(AVAILABLE RECORDS begins)

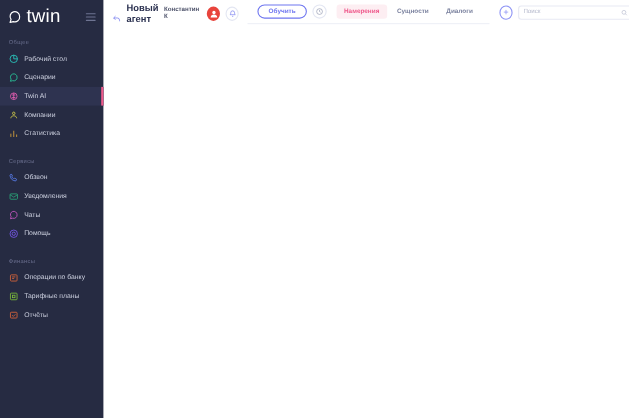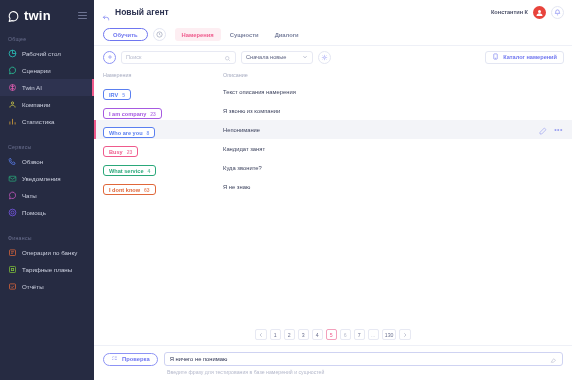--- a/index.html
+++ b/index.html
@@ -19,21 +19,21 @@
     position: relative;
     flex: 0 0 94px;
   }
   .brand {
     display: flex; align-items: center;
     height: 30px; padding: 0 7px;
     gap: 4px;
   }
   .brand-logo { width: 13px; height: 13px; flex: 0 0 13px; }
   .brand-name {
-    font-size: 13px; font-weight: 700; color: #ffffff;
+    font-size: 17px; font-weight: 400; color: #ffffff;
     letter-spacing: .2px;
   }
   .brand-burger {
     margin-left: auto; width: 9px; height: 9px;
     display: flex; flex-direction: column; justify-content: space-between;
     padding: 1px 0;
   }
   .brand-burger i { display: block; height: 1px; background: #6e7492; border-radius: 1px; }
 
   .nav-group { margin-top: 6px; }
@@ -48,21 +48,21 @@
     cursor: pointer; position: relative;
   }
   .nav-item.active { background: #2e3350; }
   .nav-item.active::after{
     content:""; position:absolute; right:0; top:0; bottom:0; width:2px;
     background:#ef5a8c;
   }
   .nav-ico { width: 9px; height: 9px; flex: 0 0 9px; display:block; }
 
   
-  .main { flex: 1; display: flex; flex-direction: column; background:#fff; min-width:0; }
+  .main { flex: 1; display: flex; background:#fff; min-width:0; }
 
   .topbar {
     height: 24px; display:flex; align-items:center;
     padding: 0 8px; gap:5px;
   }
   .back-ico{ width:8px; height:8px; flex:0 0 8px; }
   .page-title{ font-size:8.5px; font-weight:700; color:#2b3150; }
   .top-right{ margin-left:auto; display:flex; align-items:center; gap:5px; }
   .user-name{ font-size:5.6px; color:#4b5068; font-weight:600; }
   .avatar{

(AVAILABLE RECORDS ends)

PROBLEM REQUIREMENTS:
Checking each line above, count the ones that hold the word "column" and state the total alone.

SOLUTION TO THIS EXERCISE:
2